See also: When I should use one to one relationship?
Separation of duties and abstraction of database tables.
If I have a user and I design the system for each user to have an address, but then I change the system, all I have to do is add a new record to the Address table instead of adding a brand new table and migrating the data.
EDIT
Currently right now if you wanted to have a person record and each person had exactly one address record, then you could have a 1-to-1 relationship between a Person table and an Address table or you could just have a Person table that also had the columns for the address.
In the future maybe you made the decision to allow a person to have multiple addresses. You would not have to change your database structure in the 1-to-1 relationship scenario, you only have to change how you handle the data coming back to you. However, in the single table structure you would have to create a new table and migrate the address data to the new table in order to create a best practice 1-to-many relationship database structure.
Well, on paper, normalized form looks to be the best. In real world usually it is a trade-off. Most large systems that I know do trade-offs and not trying to be fully normalized.
I'll try to give an example. If you are in a banking application, with 10 millions passbook account, and the usual transactions will be just a query of the latest balance of certain account. You have table A that stores just those information (account number, account balance, and account holder name).

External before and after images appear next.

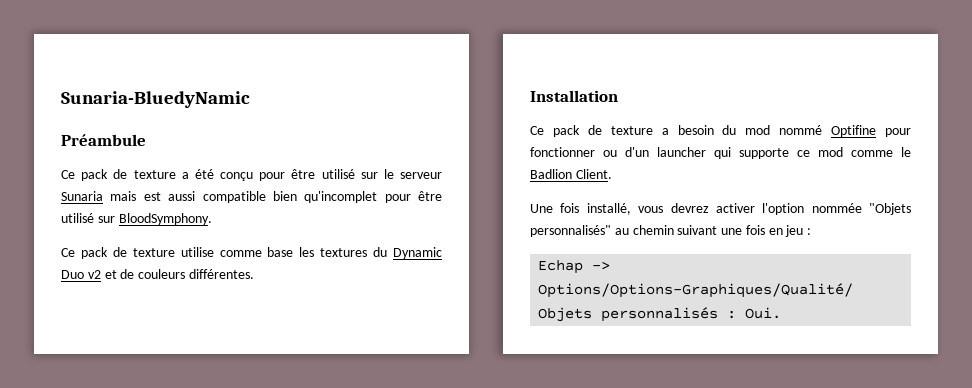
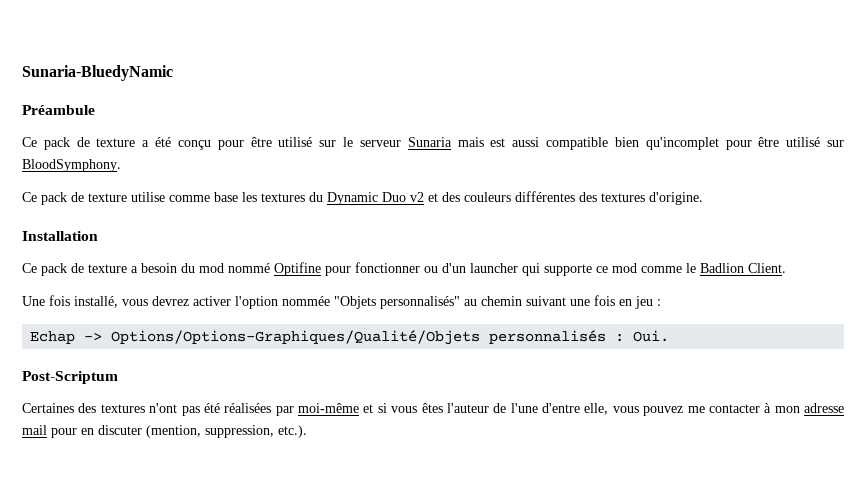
- Ce pack de texture utilise comme base les textures du Dynamic Duo v2 et de couleurs différentes.
+ Ce pack de texture utilise comme base les textures du Dynamic Duo v2 et des couleurs différentes des textures d'origine.
+ Post-Scriptum
+ Certaines des textures n'ont pas été réalisées par moi-même et si vous êtes l'auteur de l'une d'entre elle, vous pouvez me contacter à mon adresse mail pour en discuter (mention, suppression, etc.).

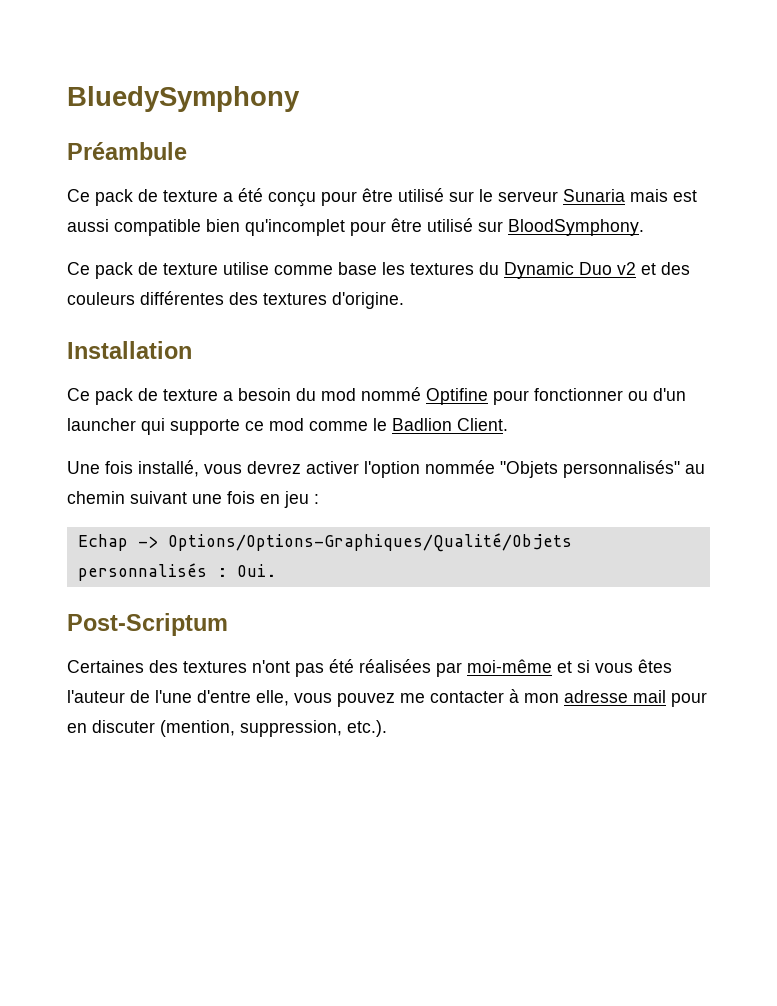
- Sunaria-BluedyNamic
+ BluedySymphony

Your account also have another 40 attributes, such as the customer address, tax number, id for mapping to other systems which is in table B.

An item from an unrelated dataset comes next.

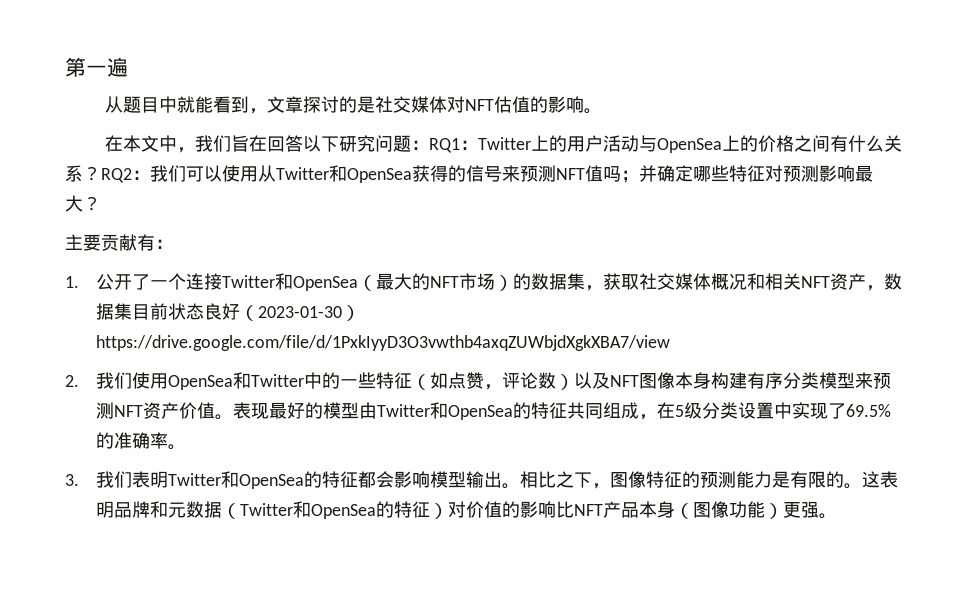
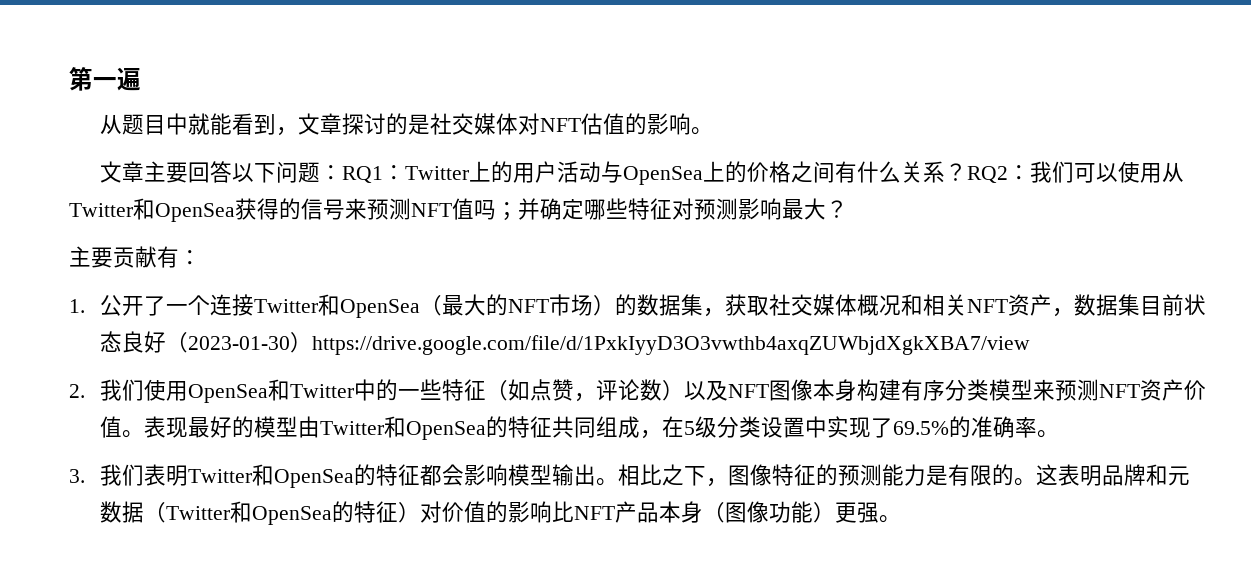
- 在本文中，我们旨在回答以下研究问题：RQ1：Twitter上的用户活动与OpenSea上的价格之间有什么关系？
+ 文章主要回答以下问题：RQ1：Twitter上的用户活动与OpenSea上的价格之间有什么关系？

A and B have one to one mapping.
In order to be able to retrieve the account balance fast, you may want to employ different index strategy (such as hash index) for the small table that has the account balance and account holder name.

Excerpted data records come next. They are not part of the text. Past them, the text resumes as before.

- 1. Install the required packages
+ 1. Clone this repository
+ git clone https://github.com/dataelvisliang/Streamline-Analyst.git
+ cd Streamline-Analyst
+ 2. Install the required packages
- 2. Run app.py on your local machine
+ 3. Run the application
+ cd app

The table that contains the other 40 attributes may reside in different table space or storage, employ different type of indexing, for example because you want to sort them by name, account number, branch id, etc. Your system can tolerate slow retrieval of these 40 attributes, while you need fast retrieval of your account balance query by account number.
Having all the 43 attributes in one table seems to be natural, and probably 'naturally slow' and unacceptable for just retrieving single account balance.
It makes sense to use 1-1 relationships to model an entity in the real world. That way, when more entities are added to your "world", they only also have to relate to the data that they pertain to (and no more).
That's the key really, your data (each table) should contain only enough data to describe the real-world thing it represents and no more. There should be no redundant fields as all make sense in terms of that "thing". It means that less data is repeated across the system (with the update issues that would bring!) and that you can retrieve individual data independently (not have to split/ parse strings for example).
To work out how to do this, you should research "Database Normalisation" (or Normalization), "Normal Form" and "first, second and third normal form". This describes how to break down your data. A version with an example is always helpful. Perhaps try this tutorial.
Often people are talking about a 1:0..1 relationship and call it a 1:1. In reality, a typical RDBMS cannot support a literal 1:1 relationship in any case.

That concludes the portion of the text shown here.